The first time I noticed August, I was in Montreal. Though I had lived for four years in Orono, Maine, as an undergraduate at the University of Maine, I never experienced August in the north country. But after moving to Montreal in July, 1995, I had the curious encounter with what I now refer to as The End of Summer.
That July had been hot and brutal in the city, with the heat radiating off the buildings and streets all night long. We lived in a second-floor apartment with no air conditioning, and with a one-year old in tow, we were forced into the behaviors of other city-dwellers: trips to the local parks to run through the sprinklers. Or my favorite: the local library, where we could hang out and take advantage of the A/C.

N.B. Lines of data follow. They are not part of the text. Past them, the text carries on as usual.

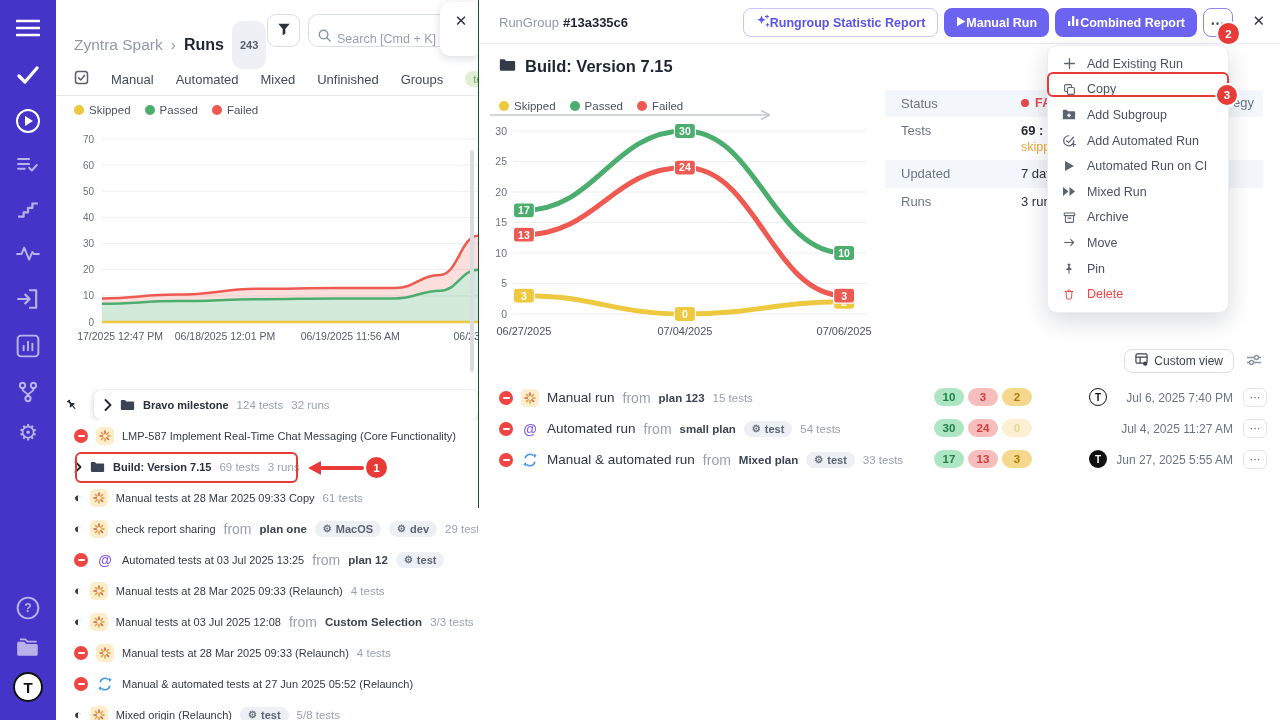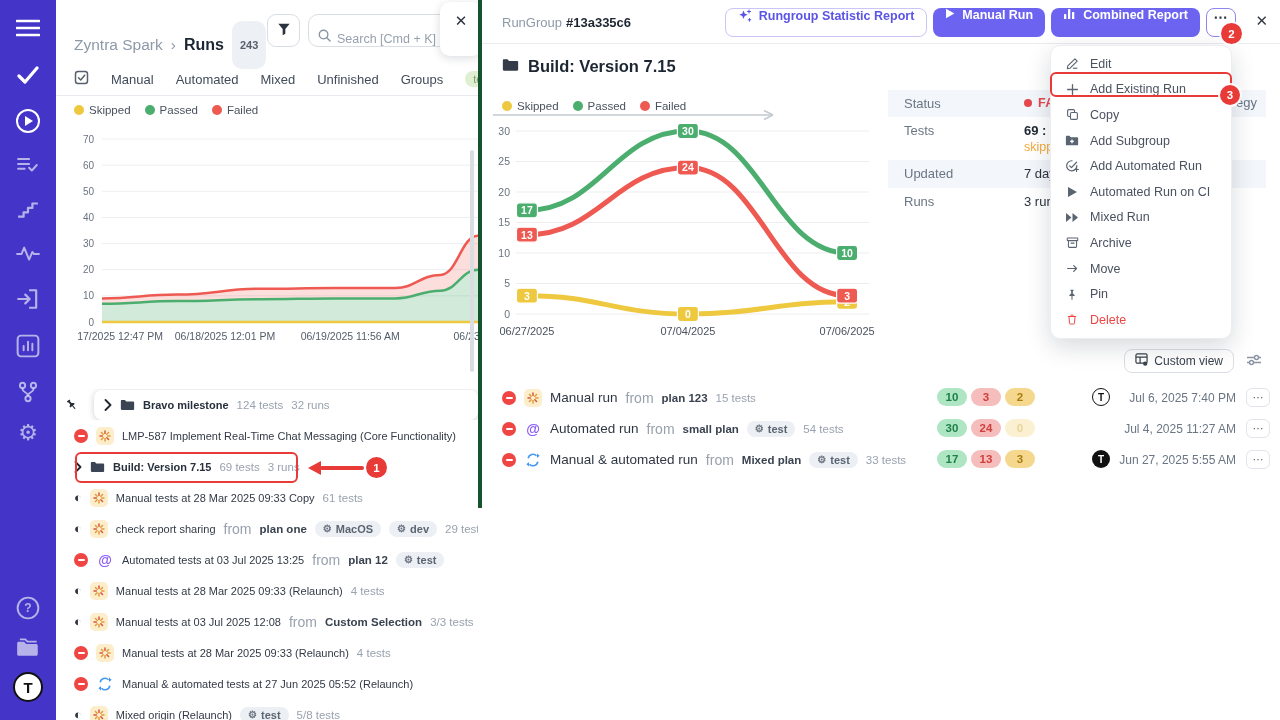"RunGroup #13a335c6" #rpanel { border-left: 4px solid #14532d -> 1px solid #14532d }
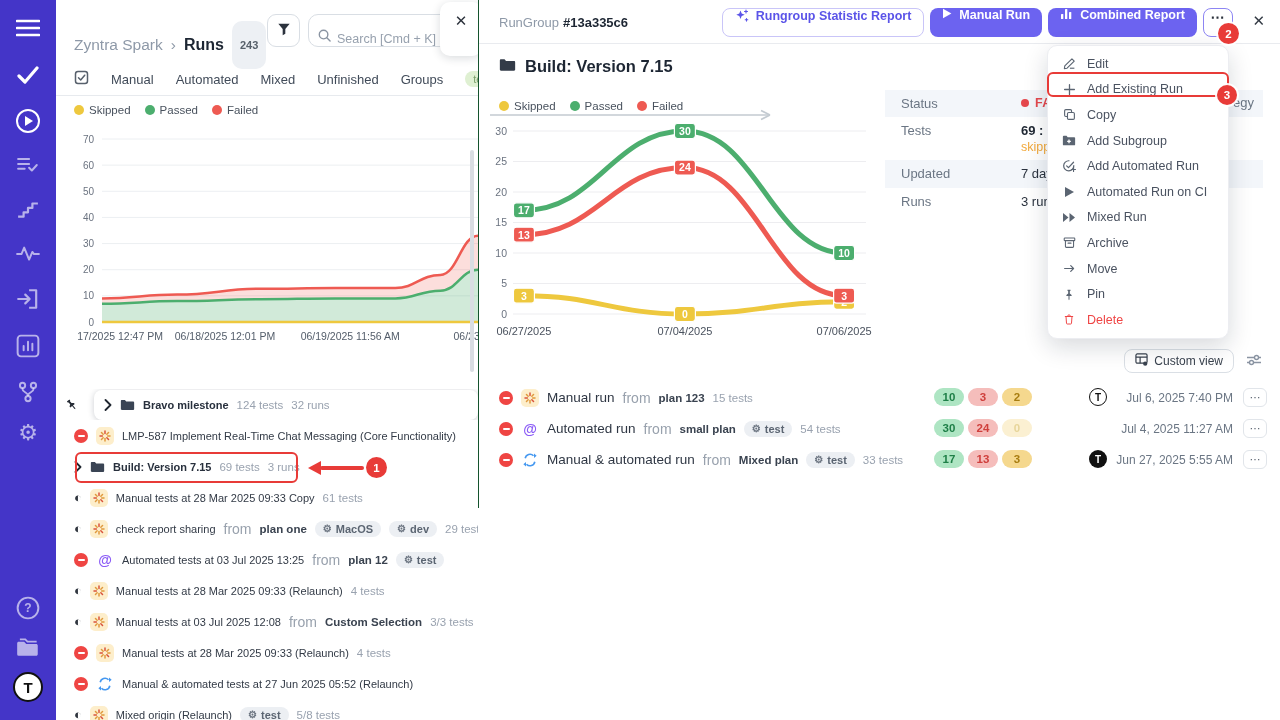"Rungroup Statistic Report" .btn { align-items: none -> center; gap: 7px -> none }
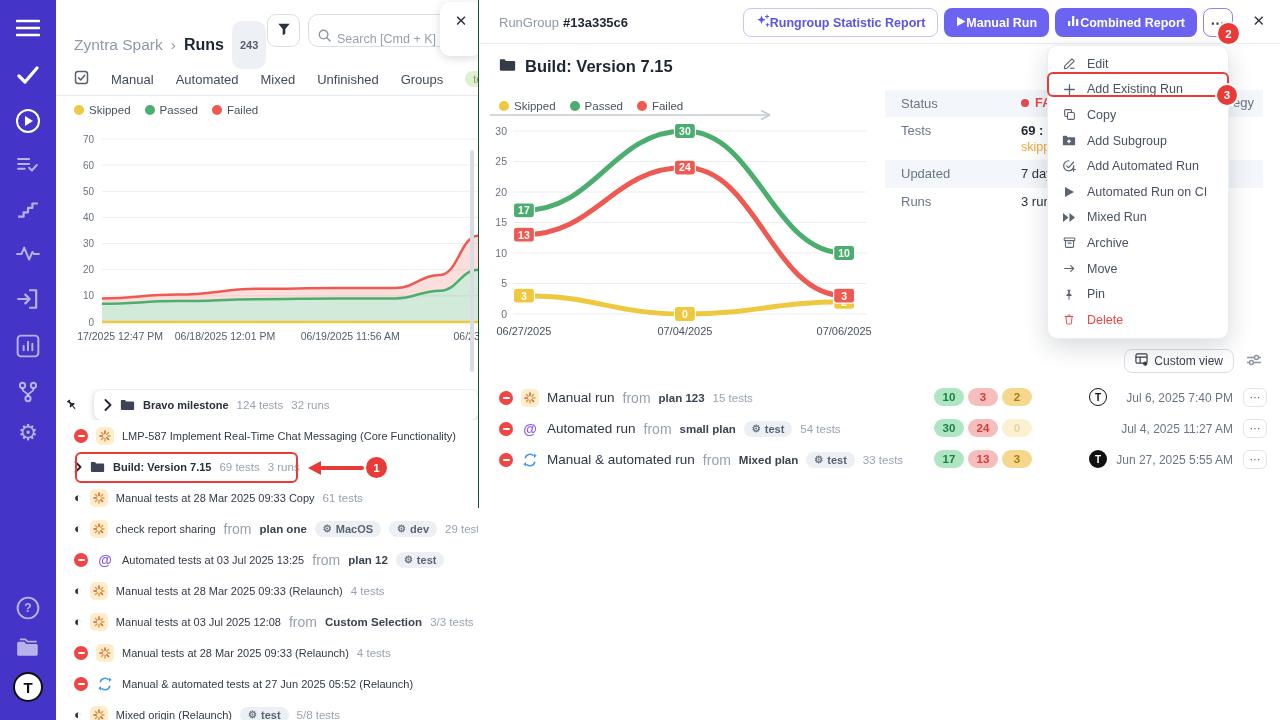"Edit" div.mitem { html: <div> <span> <svg> <path></path> <path></path> </svg> </span> <span>Edit</span> </div> -> none }
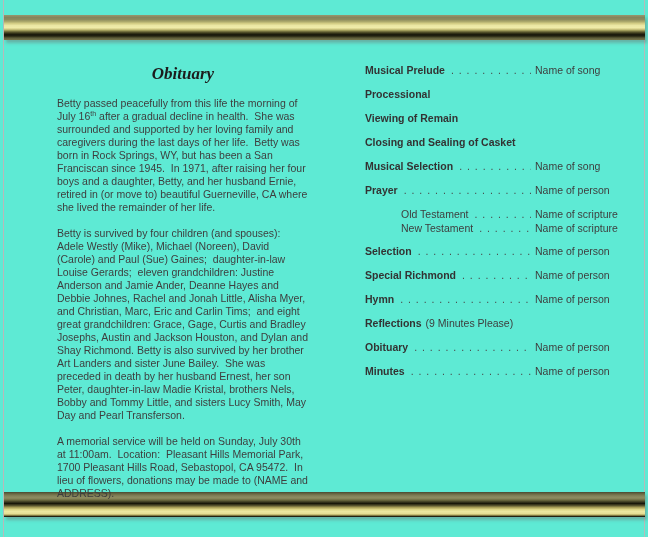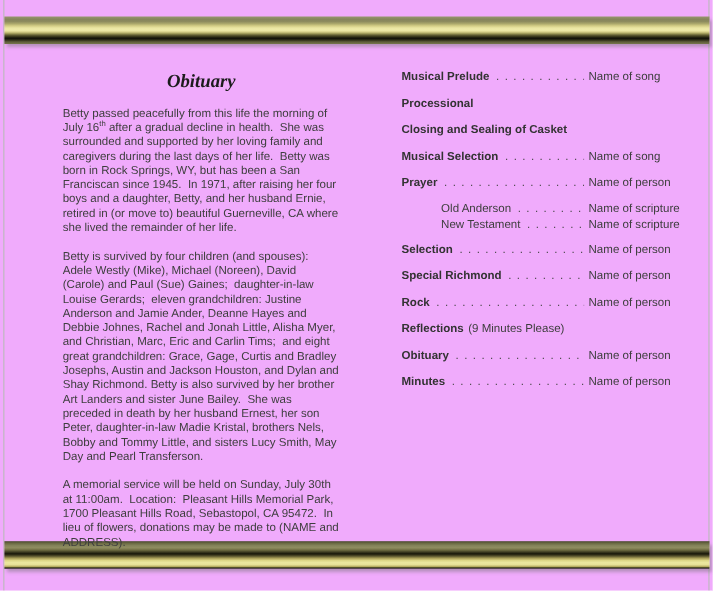"Obituary" .page { background: #f0abfc -> #5eead4 }
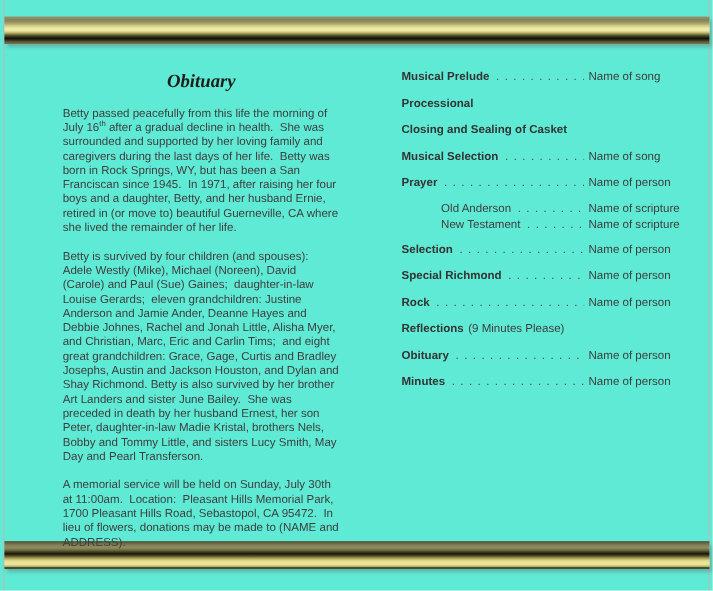"Viewing of Remain" div.prog-row { html: none -> <div> <span>Viewing of Remain</span> </div> }
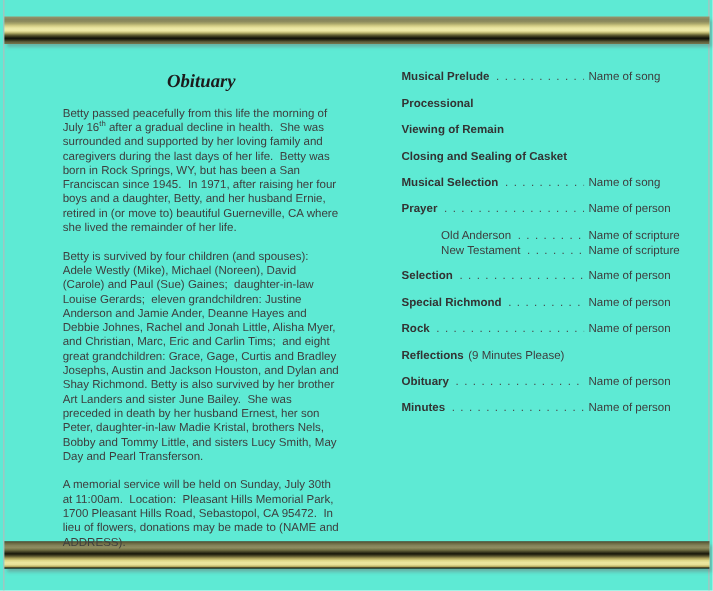"Old Anderson" span.sub-label { text: Anderson -> Testament }
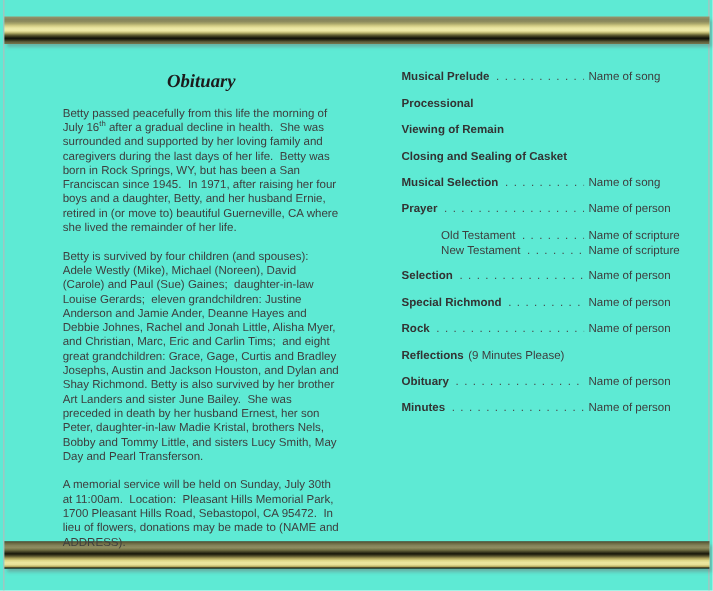"Rock" span.prog-label { text: Rock -> Hymn }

July melted into August, and then, somewhere about the middle of the month, it happened: the overnight temperatures dropped perilously close to freezing, and the thermometer dallied with the 60-degree mark during the day, and that was it. Summer was over. Oh, the days were sunny and crisp, with a shocking absence of humidity, but the heat was gone for the season. I had been used to this phenomenon happening near the end of September--but mid-August?
The city was transformed. People sprang to life. Sweaters were donned. Joggers reemerged. Brick buildings stopped swelling. At first I thought this was just a temporary thing, some kind of front, and that summer would return after a week. But it didn’t. It stayed cool, and by the middle of September, it was even cold. One night, it snowed. And it never got hot again. No Indian Summer, no reprise. By the first week in October, we were shoveling.
Because Northern Vermont shares the same Continental climate with Canada, we go through the same thing here each summer. This year, we started out hot and humid and rainy. By the end of June, even I clamored for the A/Cs to be put in the window, and we installed one in our bedroom. At the end of July--two weeks early--the weather changed, and we’re in our autumnal trajectory. I’m wearing a sweatshirt with my shorts, and I drive with the windows up most days. I checked someone into a room the other day, and the room felt cool--like, “turn on the heat” cool. I held my breath, but no mention of the need for heat came, and I eyed the A/C unit suspiciously, planning its removal.
And that’s August up here. It’s not hot. You’re not going to sweat more than a day or two. And after the middle of the month, forget it. It’s chilly. Beautiful and sunny and dry. But chilly. I’ll leave the A/C units in the windows for a few more weeks, and I’ll make extra blankets available for the beds, but throw a sweater or sweatshirt in your bag, because I’m not turning on the heat. It’s August, and that’s the way it’s going to be.